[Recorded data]
BEGIN

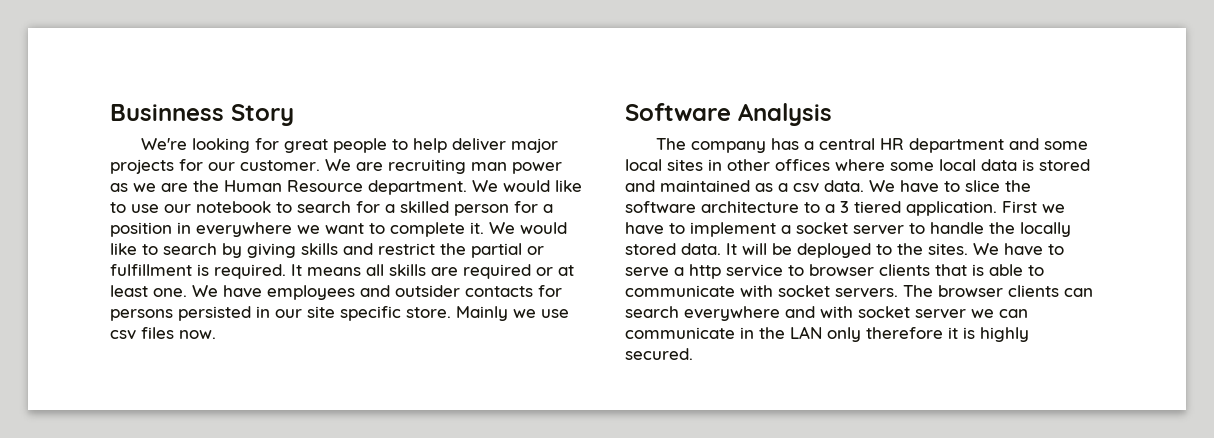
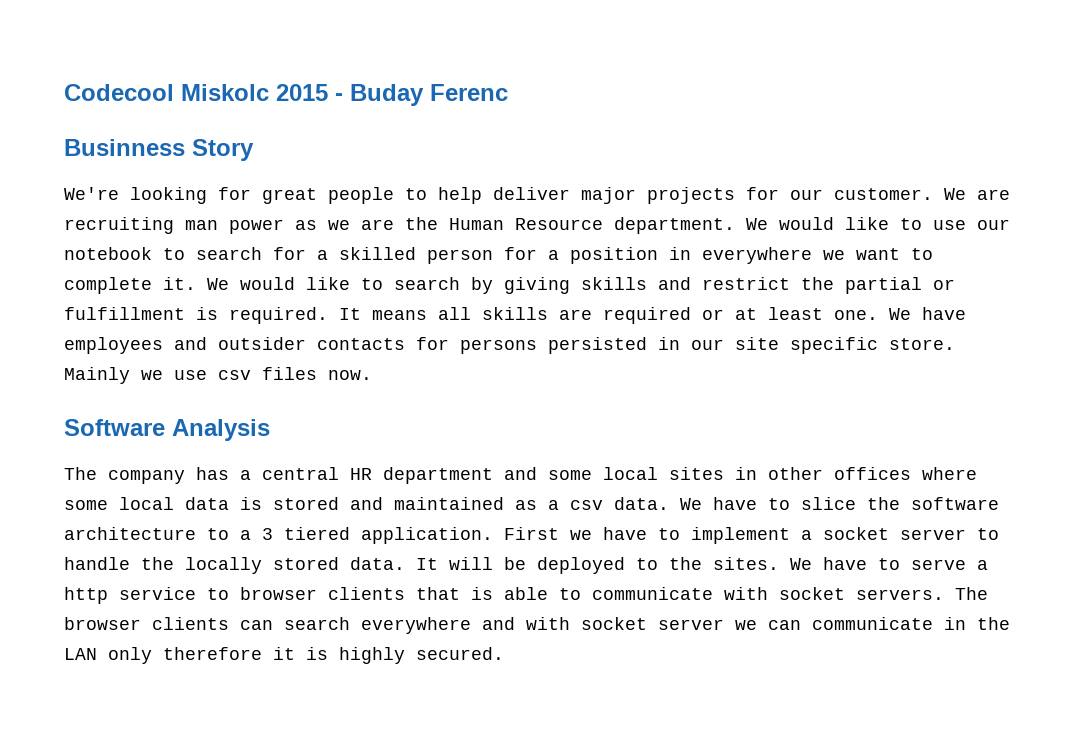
(110, 112) none -> [64,84,508,106] Codecool Miskolc 2015 - Buday Ferenc //

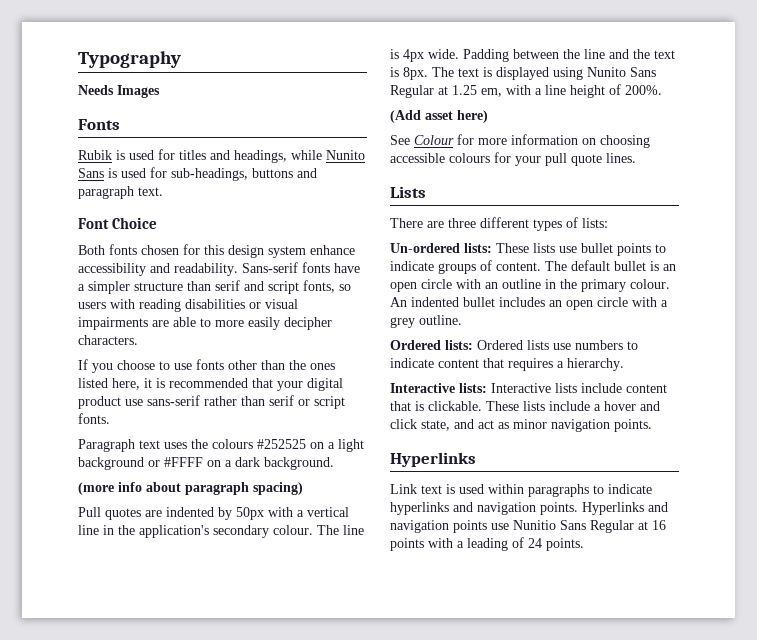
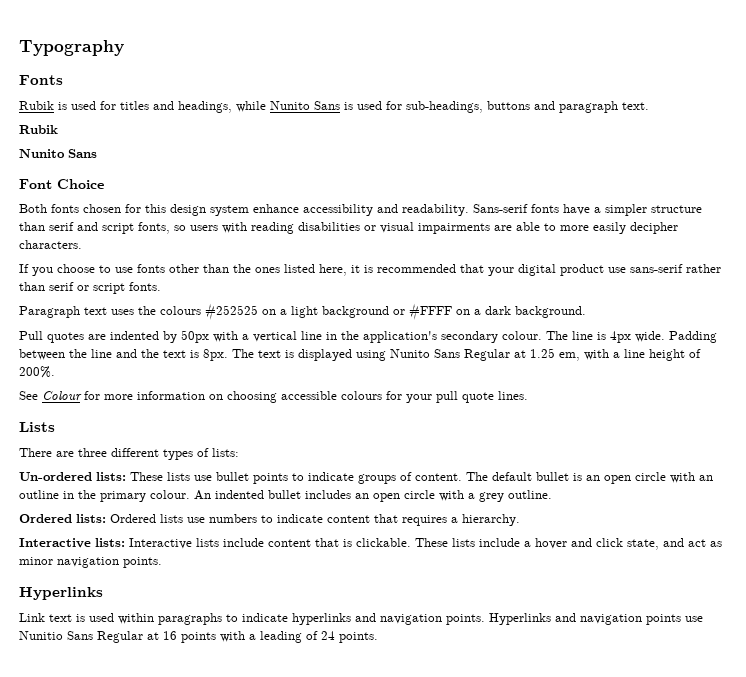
[78,85,160,98] // Needs Images -> (124, 48) none
(163, 191) none -> [19,125,58,134] [19,149,97,158] // Rubik // Nunito Sans
[78,482,303,495] // (more info about paragraph spacing) -> (586, 312) none
[390,110,488,123] // (Add asset here) -> (55, 372) none

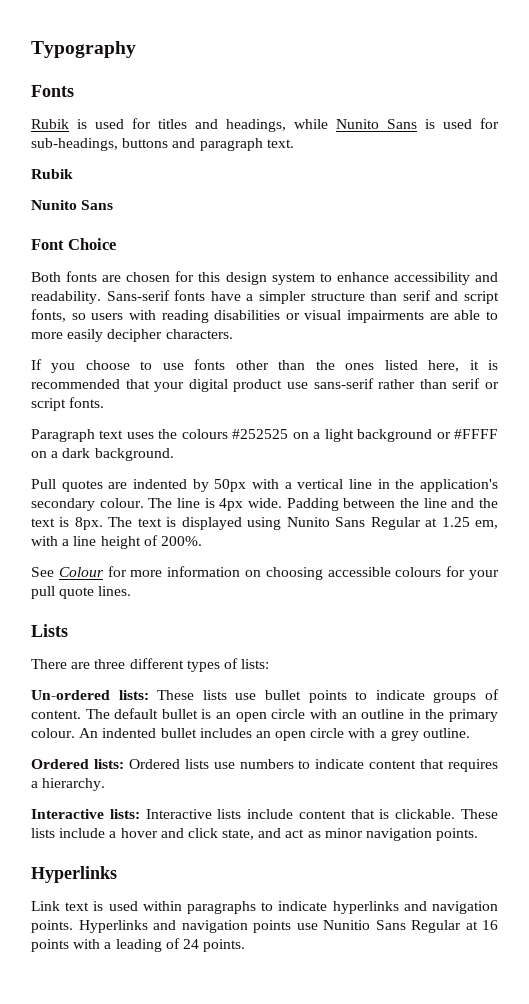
(79, 208) none -> [102,275,122,282] are
(249, 210) none -> [319,273,332,282] to

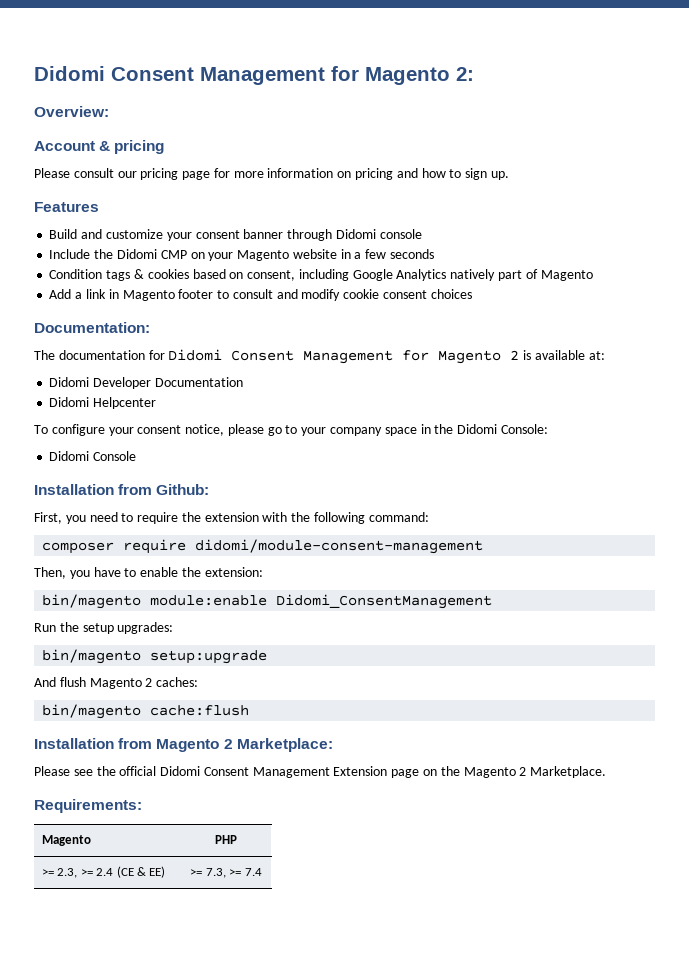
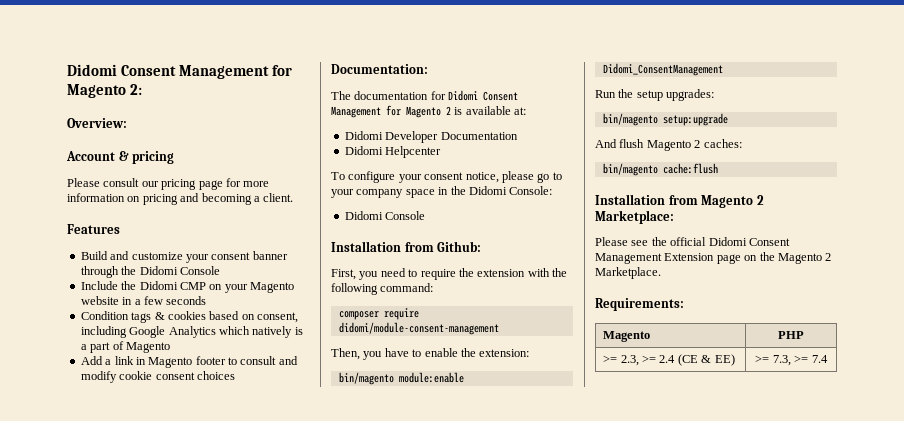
[421,168,509,180] how to sign up. -> [201,193,294,205] becoming a client.
[335,229,422,239] Didomi console -> [121,266,220,275] the Didomi Console
[450,269,496,281] natively -> [218,326,303,338] [80,344,87,350] which natively is a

END

# TASK DETAILS:
The answer should be all lines from the entries above that hold the word "none".

# OUTPUT FOR THIS EXERCISE:
(110, 112) none -> [64,84,508,106] Codecool Miskolc 2015 - Buday Ferenc //
[78,85,160,98] // Needs Images -> (124, 48) none
(163, 191) none -> [19,125,58,134] [19,149,97,158] // Rubik // Nunito Sans
[78,482,303,495] // (more info about paragraph spacing) -> (586, 312) none
[390,110,488,123] // (Add asset here) -> (55, 372) none
(79, 208) none -> [102,275,122,282] are
(249, 210) none -> [319,273,332,282] to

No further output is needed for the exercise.